A word-for-word copy of all entries is required, without images.

____________

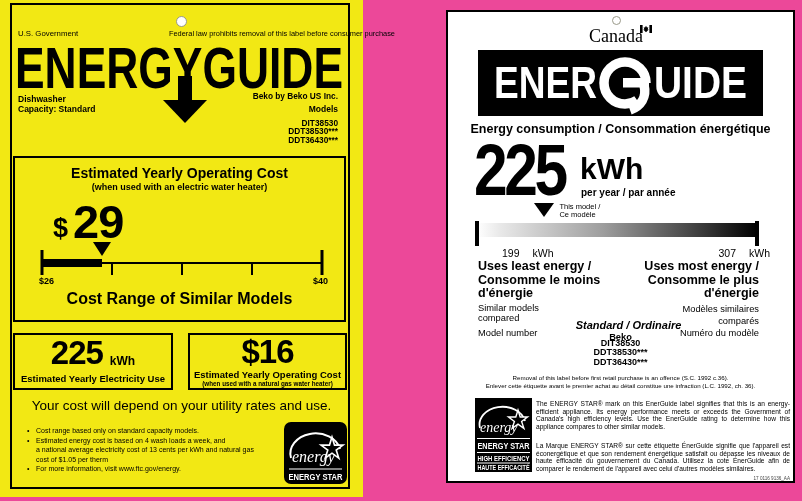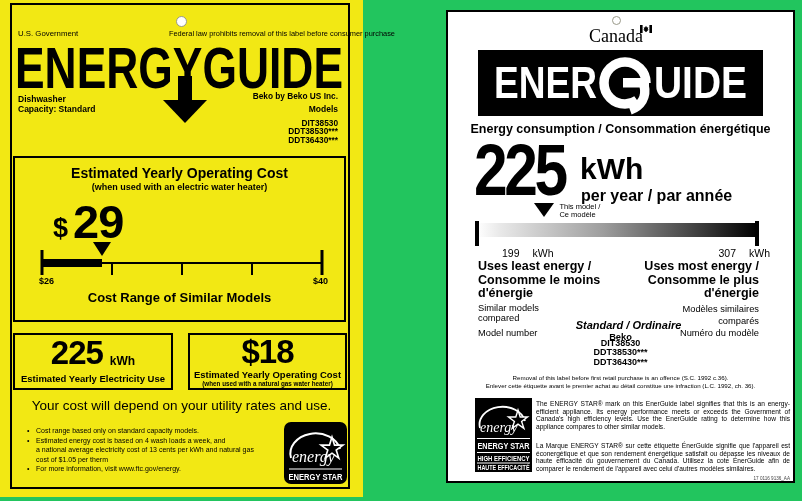--- a/index.html
+++ b/index.html
@@ -3,7 +3,7 @@
 <meta charset="utf-8">
 <style>
   html,body{margin:0;padding:0;background:#fff;}
-  #stage{position:relative;width:802px;height:501px;background:#22c55e;overflow:hidden;
+  #stage{position:relative;width:802px;height:501px;background:#ec4899;overflow:hidden;
          font-family:"Liberation Sans", sans-serif;color:#000;}
   
   #us-label{position:absolute;left:0;top:0;width:363px;height:497px;background:var(--label-yellow,#f2e814);}

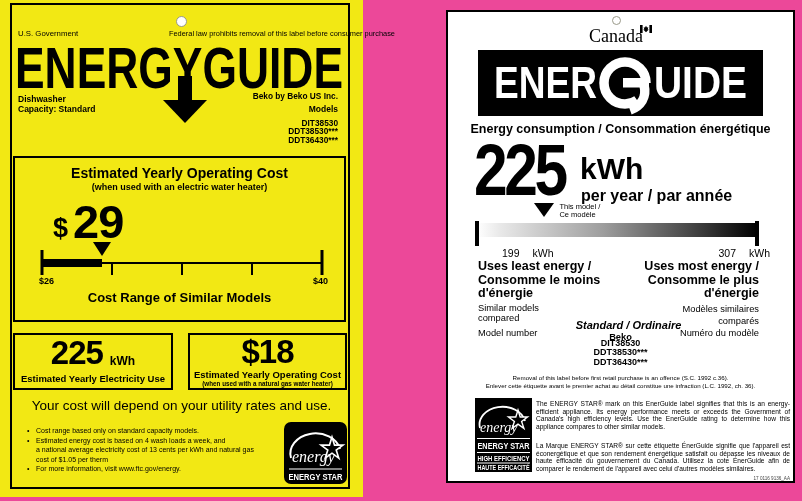--- a/index.html
+++ b/index.html
@@ -56,7 +56,7 @@
   #ca-kwh-value{position:absolute;left:26px;top:122px;font-size:72px;font-weight:bold;line-height:1;
                 letter-spacing:-4px;transform:scaleX(0.84);transform-origin:left top;}
   #ca-kwh-unit{position:absolute;left:132px;top:140px;font-size:30px;font-weight:bold;}
-  #ca-peryear{position:absolute;left:133px;top:175px;font-size:16px;font-weight:bold;}
+  #ca-peryear{position:absolute;left:133px;top:175px;font-size:10px;font-weight:bold;}
   #ca-marker{position:absolute;top:191px;display:flex;align-items:flex-start;}
   #ca-triangle{width:0;height:0;border-left:10px solid transparent;border-right:10px solid transparent;
                border-top:14px solid #000;margin-left:-10px;}

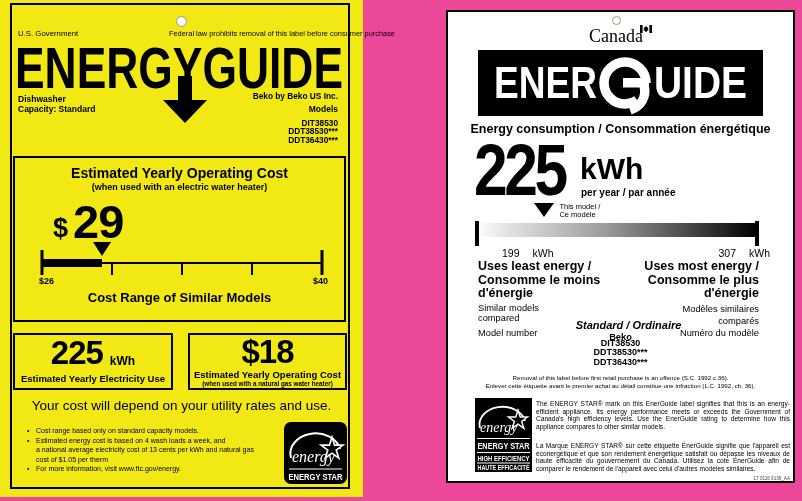--- a/index.html
+++ b/index.html
@@ -28,7 +28,7 @@
   #us-scale-svg{position:absolute;left:0;top:84px;}
   #us-scale-min{position:absolute;left:24px;top:118px;font-size:9px;font-weight:bold;}
   #us-scale-max{position:absolute;right:16px;top:118px;font-size:9px;font-weight:bold;}
-  #us-scale-caption{position:absolute;left:0;top:132px;width:100%;text-align:center;font-size:13px;font-weight:bold;}
+  #us-scale-caption{position:absolute;left:0;top:132px;width:100%;text-align:center;font-size:16px;font-weight:bold;}
   .small-box{position:absolute;top:333px;height:53px;border:2px solid #000;}
   #us-elec-box{left:13px;width:156px;}
   #us-gas-box{left:188px;width:155px;}

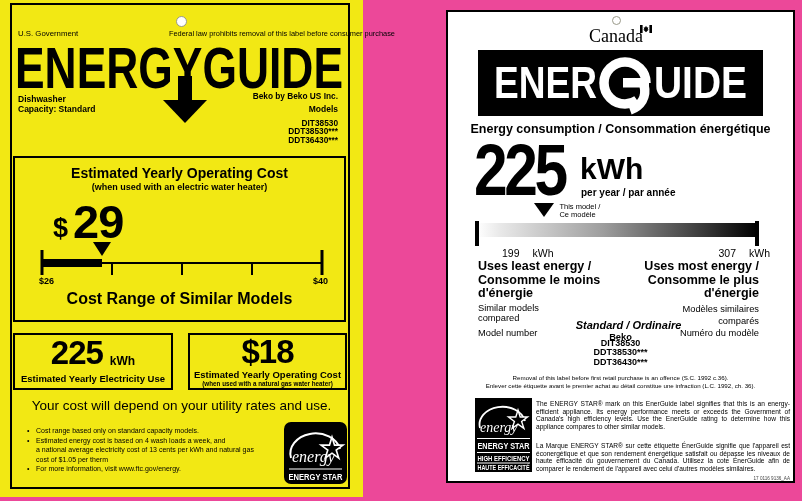--- a/index.html
+++ b/index.html
@@ -151,7 +151,7 @@
     </div>
 
     <div class="small-box" id="us-gas-box">
-      <div id="us-gas-value">$18</div>
+      <div id="us-gas-value">$16</div>
       <div id="us-gas-label">Estimated Yearly Operating Cost</div>
       <div id="us-gas-sub">(when used with a natural gas water heater)</div>
     </div>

____________

**Answer to the exercise**:
--- a/index.html
+++ b/index.html
@@ -3,7 +3,7 @@
 <meta charset="utf-8">
 <style>
   html,body{margin:0;padding:0;background:#fff;}
-  #stage{position:relative;width:802px;height:501px;background:#22c55e;overflow:hidden;
+  #stage{position:relative;width:802px;height:501px;background:#ec4899;overflow:hidden;
          font-family:"Liberation Sans", sans-serif;color:#000;}
   
   #us-label{position:absolute;left:0;top:0;width:363px;height:497px;background:var(--label-yellow,#f2e814);}

--- a/index.html
+++ b/index.html
@@ -56,7 +56,7 @@
   #ca-kwh-value{position:absolute;left:26px;top:122px;font-size:72px;font-weight:bold;line-height:1;
                 letter-spacing:-4px;transform:scaleX(0.84);transform-origin:left top;}
   #ca-kwh-unit{position:absolute;left:132px;top:140px;font-size:30px;font-weight:bold;}
-  #ca-peryear{position:absolute;left:133px;top:175px;font-size:16px;font-weight:bold;}
+  #ca-peryear{position:absolute;left:133px;top:175px;font-size:10px;font-weight:bold;}
   #ca-marker{position:absolute;top:191px;display:flex;align-items:flex-start;}
   #ca-triangle{width:0;height:0;border-left:10px solid transparent;border-right:10px solid transparent;
                border-top:14px solid #000;margin-left:-10px;}

--- a/index.html
+++ b/index.html
@@ -28,7 +28,7 @@
   #us-scale-svg{position:absolute;left:0;top:84px;}
   #us-scale-min{position:absolute;left:24px;top:118px;font-size:9px;font-weight:bold;}
   #us-scale-max{position:absolute;right:16px;top:118px;font-size:9px;font-weight:bold;}
-  #us-scale-caption{position:absolute;left:0;top:132px;width:100%;text-align:center;font-size:13px;font-weight:bold;}
+  #us-scale-caption{position:absolute;left:0;top:132px;width:100%;text-align:center;font-size:16px;font-weight:bold;}
   .small-box{position:absolute;top:333px;height:53px;border:2px solid #000;}
   #us-elec-box{left:13px;width:156px;}
   #us-gas-box{left:188px;width:155px;}

--- a/index.html
+++ b/index.html
@@ -151,7 +151,7 @@
     </div>
 
     <div class="small-box" id="us-gas-box">
-      <div id="us-gas-value">$18</div>
+      <div id="us-gas-value">$16</div>
       <div id="us-gas-label">Estimated Yearly Operating Cost</div>
       <div id="us-gas-sub">(when used with a natural gas water heater)</div>
     </div>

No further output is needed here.